Clingy and needy.. he is worse than bad girlfriend!
Territorial.. of everyone in the room... doesn't matter who, but he is going to be closer to them than the other person. (Must be tiring, eh?)

Most of these behaviors I think can be helped by training the humans involved; ie pushing in chairs, vacuuming, putting away toys, etc. This is a learning process for 3 little girls and a bachelor, but I have hope, and I am pretty patient and very organized. The one thing though that is making me feel helpless (as well as fairly irritated) is the barking and growling. Not only are all of the neighbors complaining and threatening him with noise fines (not to mention possible eviction of the dog) but it is rubbing off on my dog. Lego thinks Epic is the greatest, and when his friend starts to bark, he says, "Me too! Me too!" And this won't fly with me.. or my neighbors.

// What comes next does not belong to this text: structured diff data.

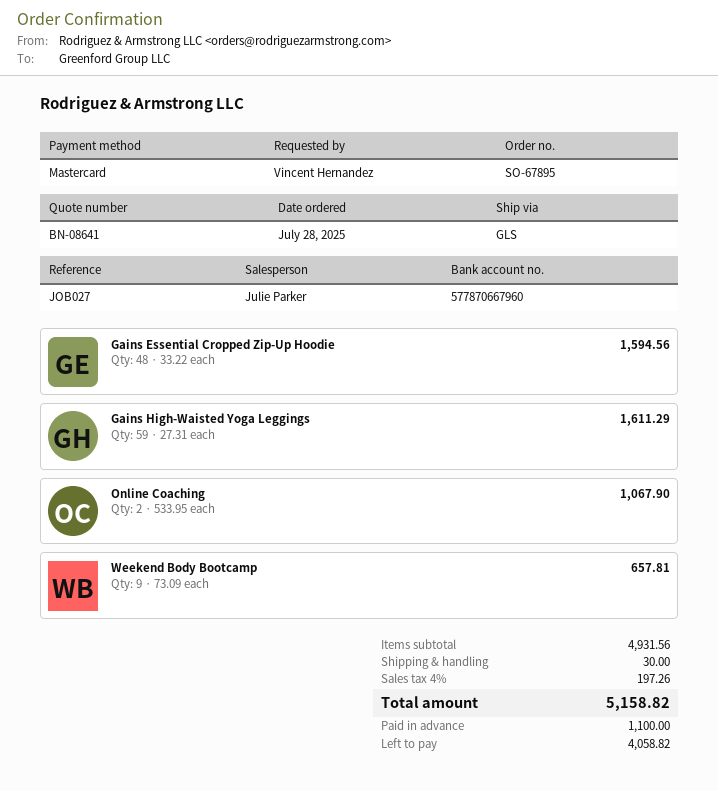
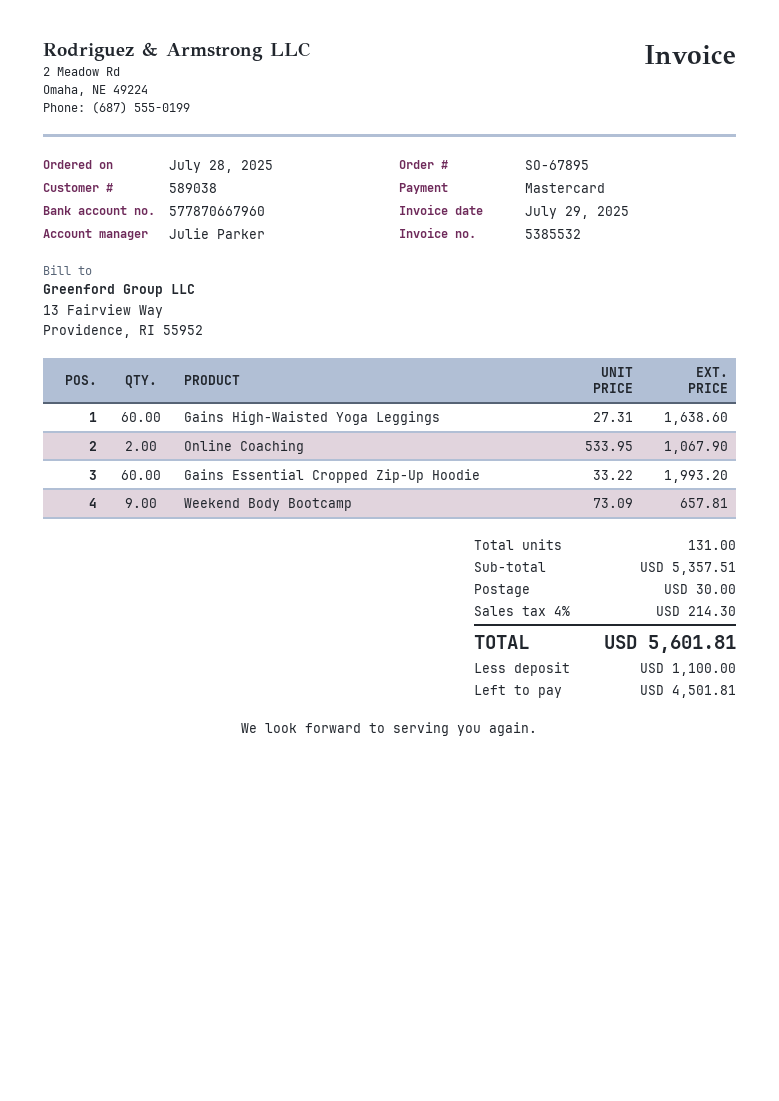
Gains Essential Cropped Zip-Up Hoodie: 48 x 33.22 = 1594.56 -> 60 x 33.22 = 1993.20
Gains High-Waisted Yoga Leggings: 59 x 27.31 = 1611.29 -> 60 x 27.31 = 1638.60
subtotal: 4931.56 -> 5357.51
tax: 4% = 197.26 -> 4% = 214.30
total: 5158.82 -> 5601.81
balance: 4058.82 -> 4501.81

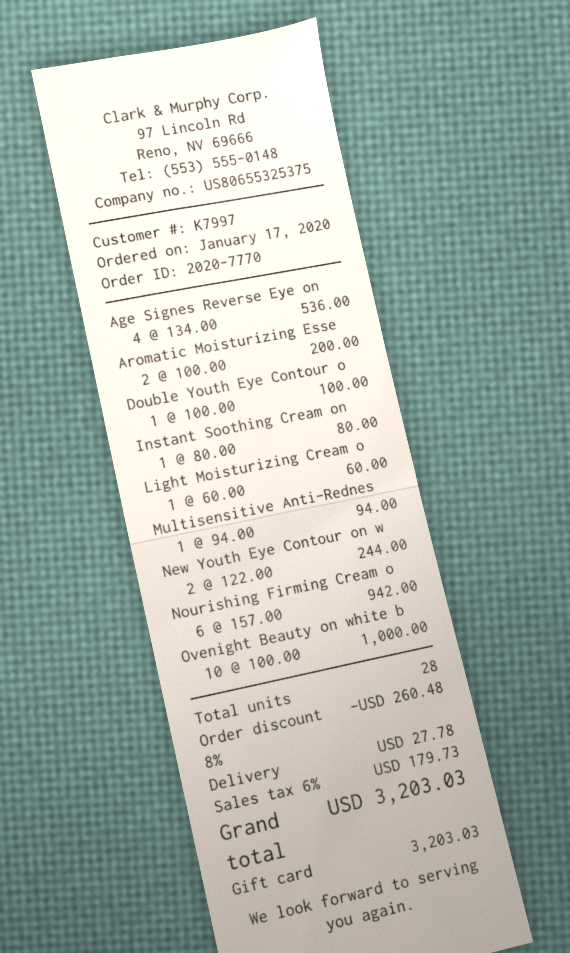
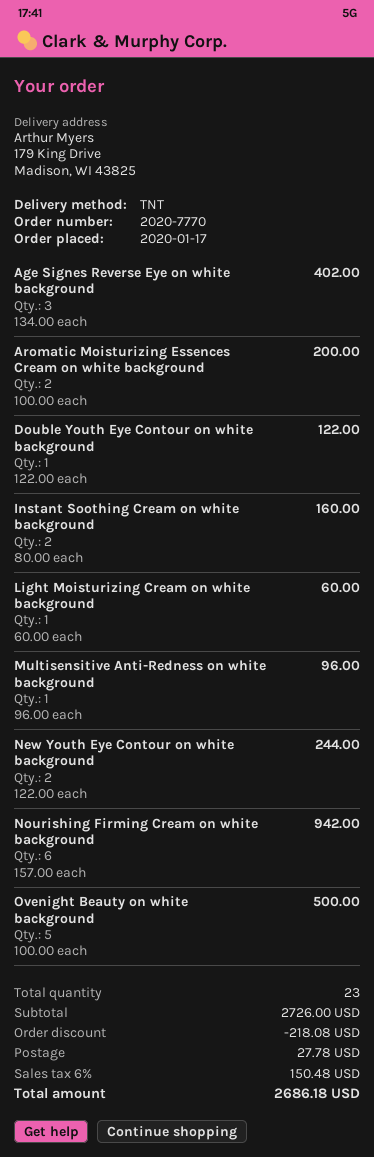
Age Signes Reverse Eye on: 4 x 134.00 = 536.00 -> 3 x 134.00 = 402.00
Double Youth Eye Contour o: 1 x 100.00 = 100.00 -> 1 x 122.00 = 122.00
Instant Soothing Cream on: 1 x 80.00 = 80.00 -> 2 x 80.00 = 160.00
Multisensitive Anti-Rednes: 1 x 94.00 = 94.00 -> 1 x 96.00 = 96.00
Ovenight Beauty on white b: 10 x 100.00 = 1000.00 -> 5 x 100.00 = 500.00
total quantity: 28 -> 23
discount: 260.48 -> 218.08
tax: 6% = 179.73 -> 6% = 150.48
total: 3203.03 -> 2686.18

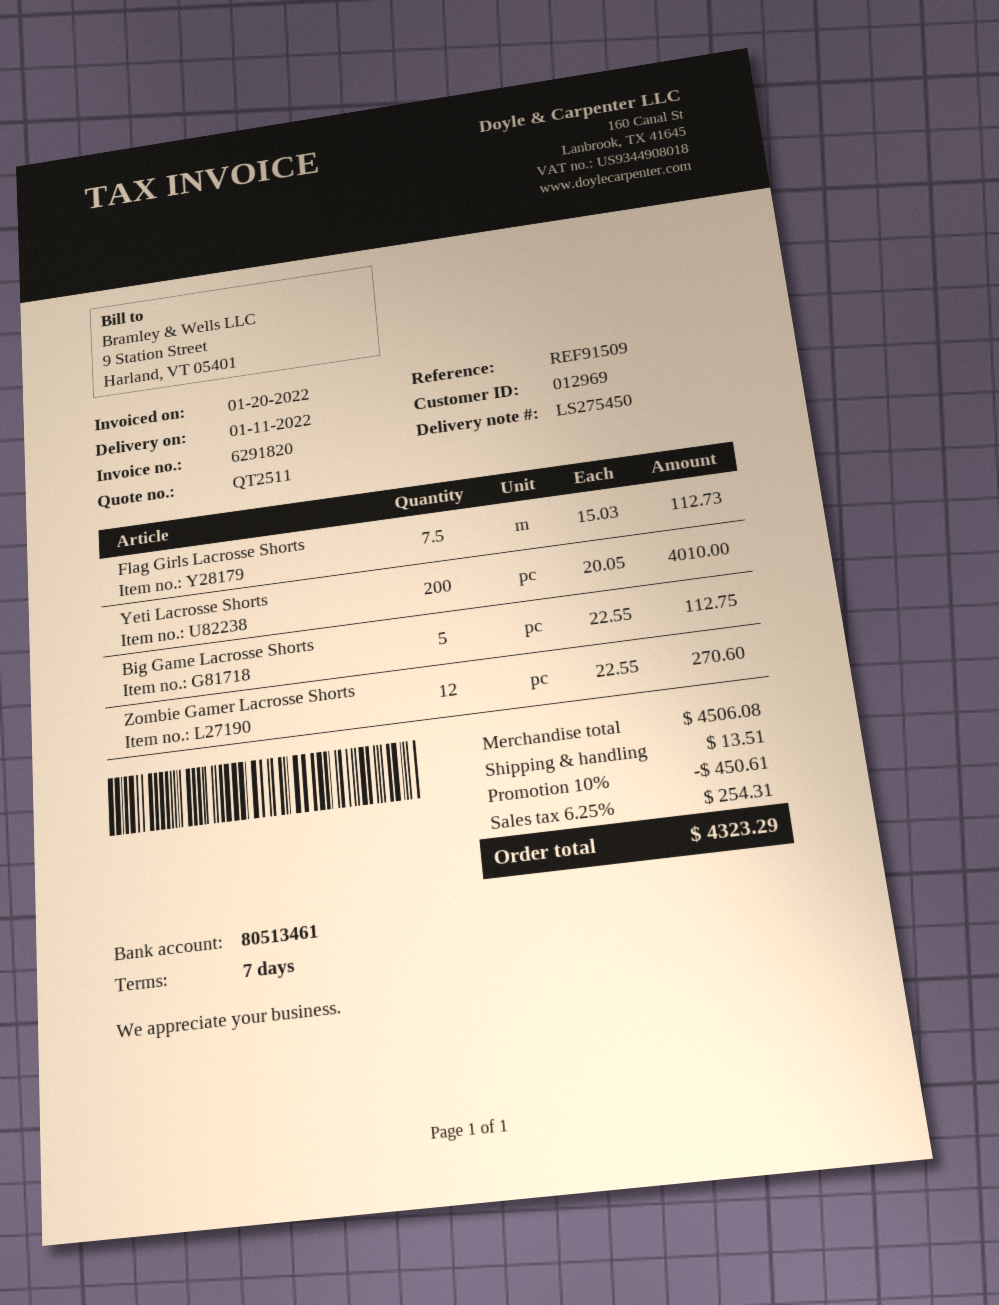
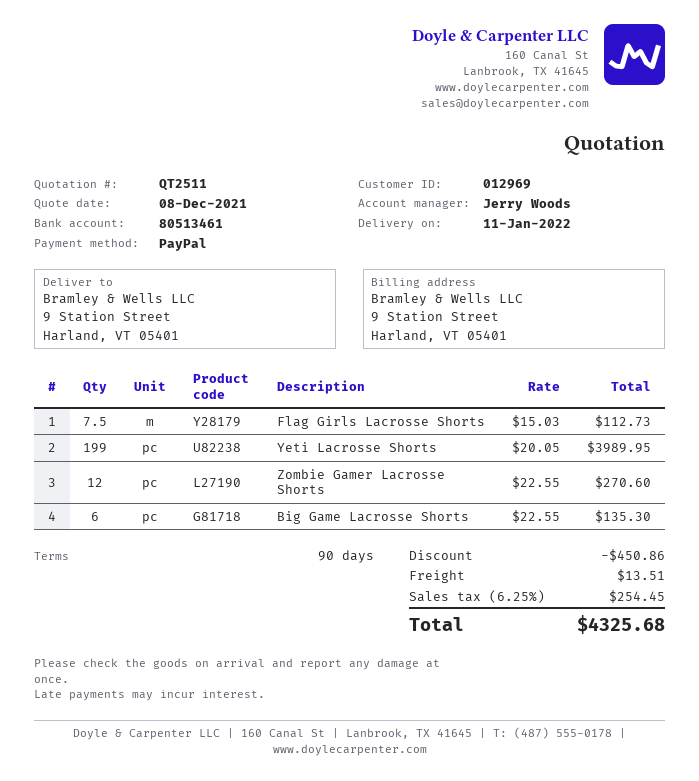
payment terms: 7 days -> 90 days
Yeti Lacrosse Shorts: 200 x 20.05 = 4010.00 -> 199 x 20.05 = 3989.95
Big Game Lacrosse Shorts: 5 x 22.55 = 112.75 -> 6 x 22.55 = 135.30
discount: 450.61 -> 450.86
tax: 6.25% = 254.31 -> 6.25% = 254.45
total: 4323.29 -> 4325.68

I have heard Min Pins often have this problem.. but is there hope? Does anyone have ideas? HELP!!


----------



## bambee (Mar 4, 2009)

Hello there! I can very well relate to the problem that you have. I also had a mini pin once and we also live in a condo. My minipin barks even in ungodly hours which caused the neighbors to complain. But anyway, of course, there is still hope. You just have to be very very patient as training Epic may take quite a time.
Yes they chew everything they get their teeth on. Believe me, I had this favorite pair of sandals which I forgot to put on the shoe rack. Boy was I really mad to see the straps chewed on. I went to buy another pair. Wires are also their favorite thing to chew. So make sure there are no wires, or footwear of important papers lying around. Mini pins are known to be quite hyperactive(mine was really really hyperactive).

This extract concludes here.